Find and copy the lines in the records beneath this task that contain the word "Castro".

[Structured diff data]
******************************
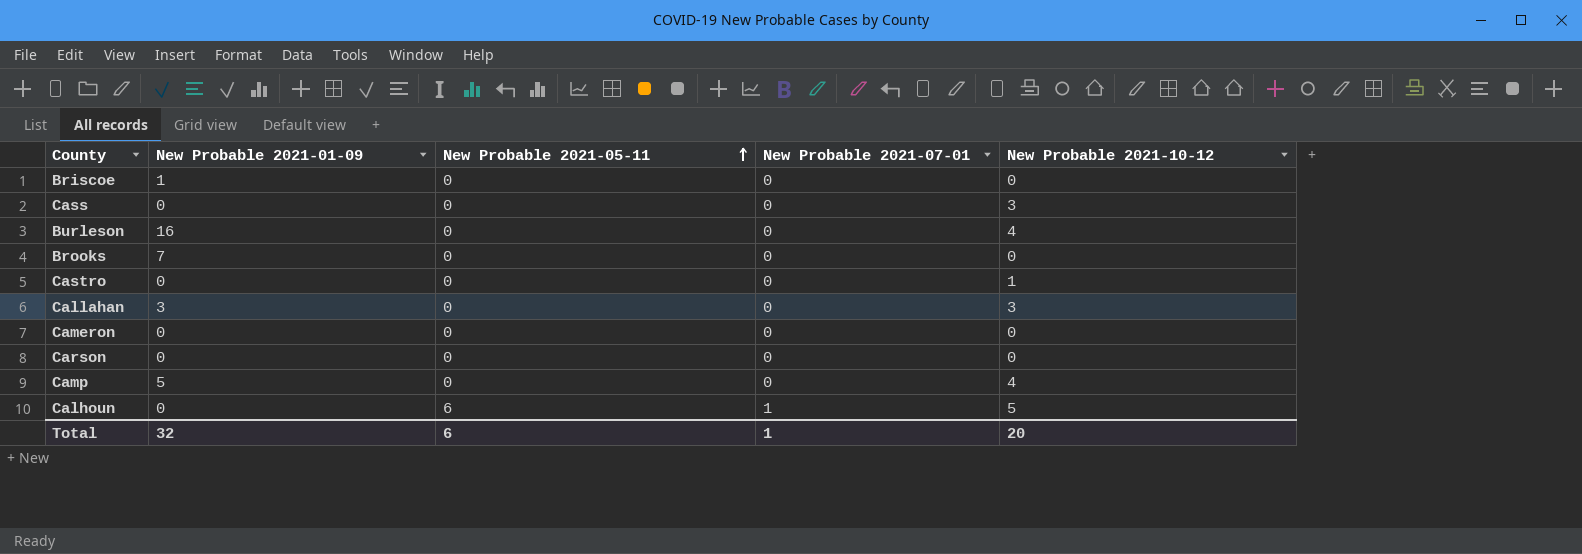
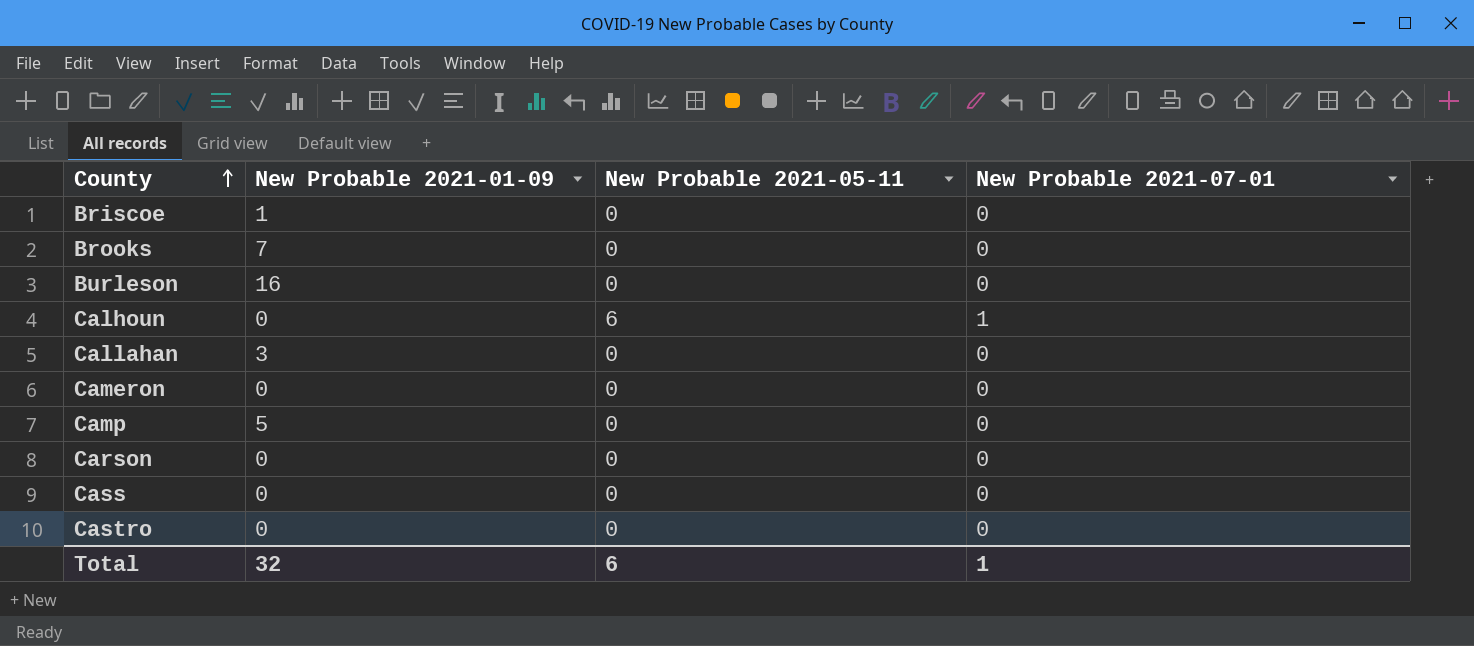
row order: New Probable 2021-05-11 ascending -> County ascending
column New Probable 2021-10-12 | position: 5 -> none

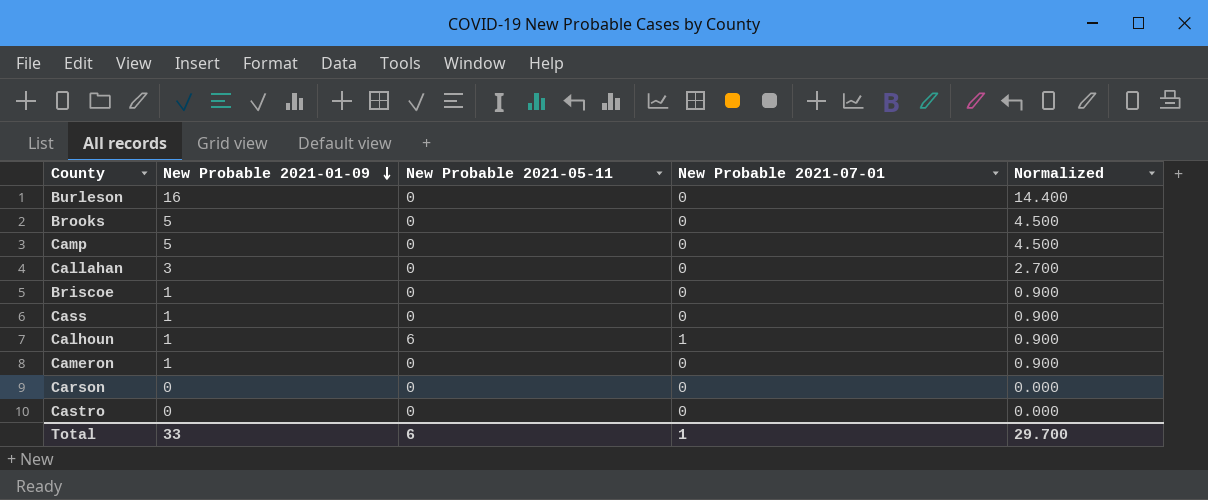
row order: County ascending -> New Probable 2021-01-09 descending
column Normalized | formula: none -> [New Probable 2021-01-09] * 0.9
Brooks | New Probable 2021-01-09: 7 -> 5
Cass | New Probable 2021-01-09: 0 -> 1
Calhoun | New Probable 2021-01-09: 0 -> 1
Cameron | New Probable 2021-01-09: 0 -> 1
Total | New Probable 2021-01-09: 32 -> 33

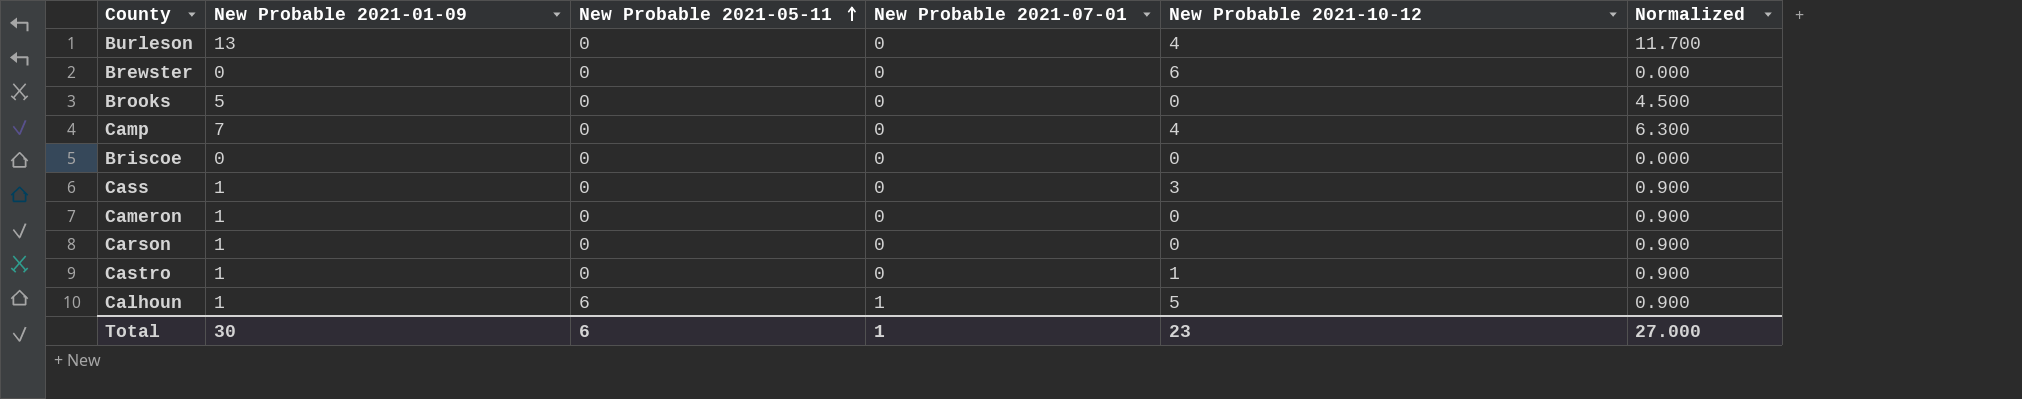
row order: New Probable 2021-01-09 descending -> New Probable 2021-05-11 ascending
column New Probable 2021-10-12 | position: none -> 5
row Callahan: 3 | 0 | 0 | 2.700 -> none
Burleson | New Probable 2021-01-09: 16 -> 13
Burleson | Normalized: 14.400 -> 11.700
row Brewster: none -> 0 | 0 | 0 | 6 | 0.000
Camp | New Probable 2021-01-09: 5 -> 7
Camp | Normalized: 4.500 -> 6.300
Briscoe | New Probable 2021-01-09: 1 -> 0
Briscoe | Normalized: 0.900 -> 0.000
Carson | New Probable 2021-01-09: 0 -> 1
Carson | Normalized: 0.000 -> 0.900
Castro | New Probable 2021-01-09: 0 -> 1
Castro | Normalized: 0.000 -> 0.900
Total | New Probable 2021-01-09: 33 -> 30
Total | Normalized: 29.700 -> 27.000

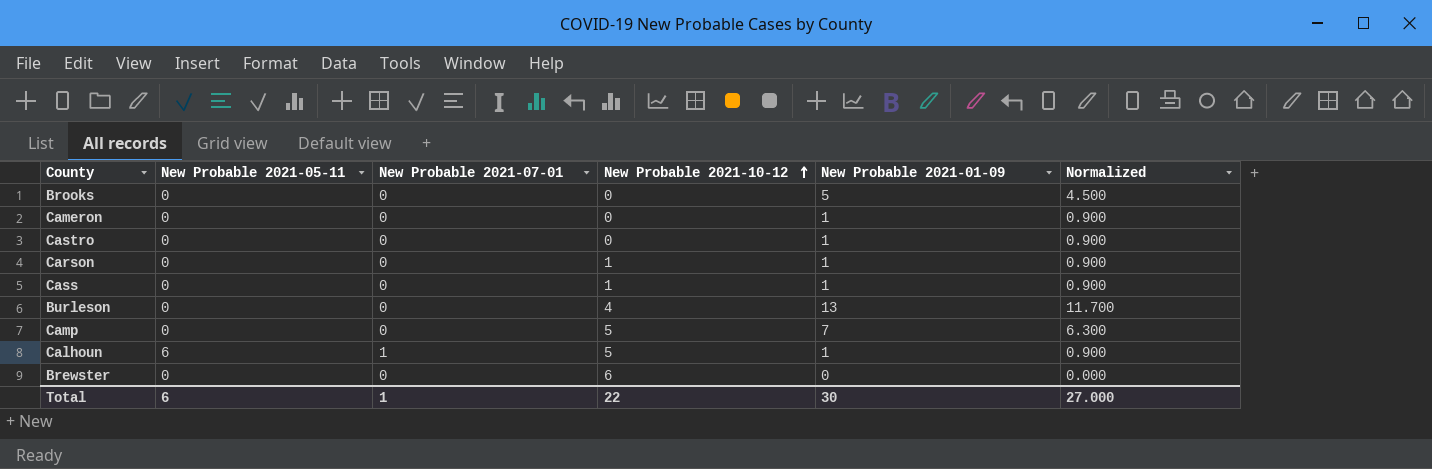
row order: New Probable 2021-05-11 ascending -> New Probable 2021-10-12 ascending
column New Probable 2021-01-09 | position: 2 -> 5
row Briscoe: 0 | 0 | 0 | 0 | 0.000 -> none
Castro | New Probable 2021-10-12: 1 -> 0
Carson | New Probable 2021-10-12: 0 -> 1
Cass | New Probable 2021-10-12: 3 -> 1
Camp | New Probable 2021-10-12: 4 -> 5
Total | New Probable 2021-10-12: 23 -> 22

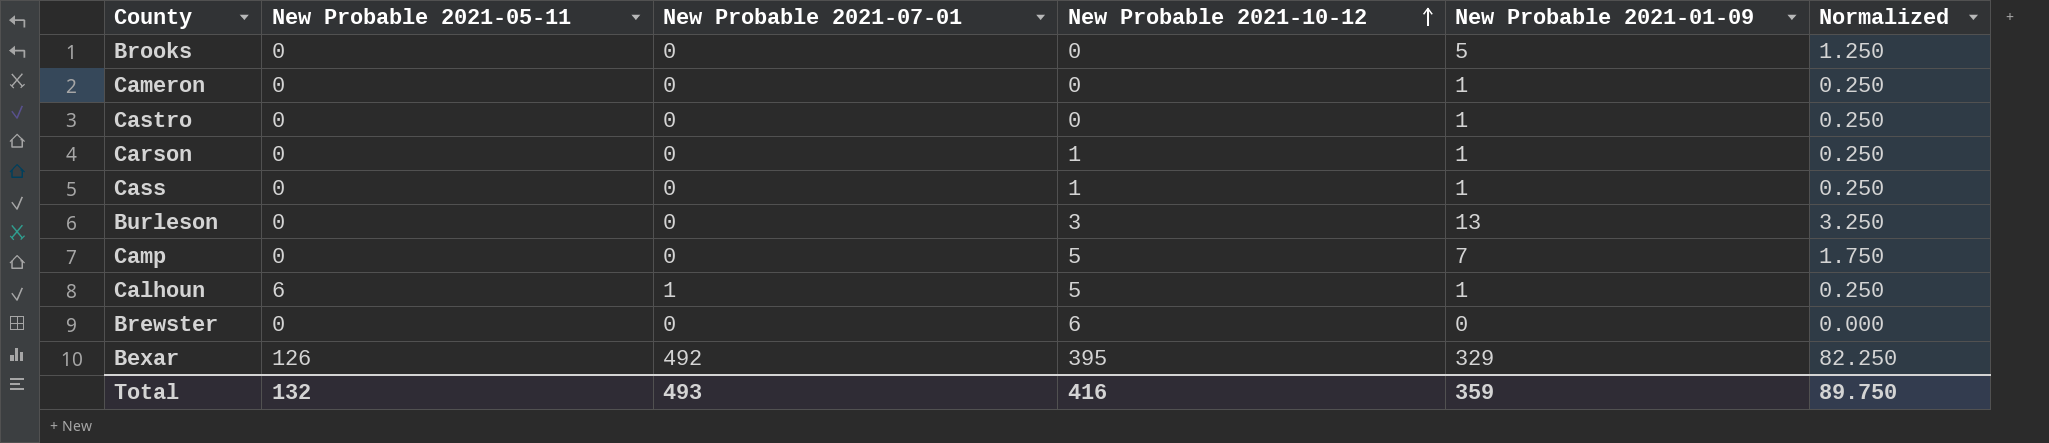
column Normalized | formula: [New Probable 2021-01-09] * 0.9 -> [New Probable 2021-01-09] * 0.25
Burleson | New Probable 2021-10-12: 4 -> 3
row Bexar: none -> 126 | 492 | 395 | 329 | 82.250
Total | New Probable 2021-05-11: 6 -> 132
Total | New Probable 2021-07-01: 1 -> 493
Total | New Probable 2021-10-12: 22 -> 416
Total | New Probable 2021-01-09: 30 -> 359
Total | Normalized: 27.000 -> 89.750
******************************
## Answer to this task
Castro | New Probable 2021-01-09: 0 -> 1
Castro | Normalized: 0.000 -> 0.900
Castro | New Probable 2021-10-12: 1 -> 0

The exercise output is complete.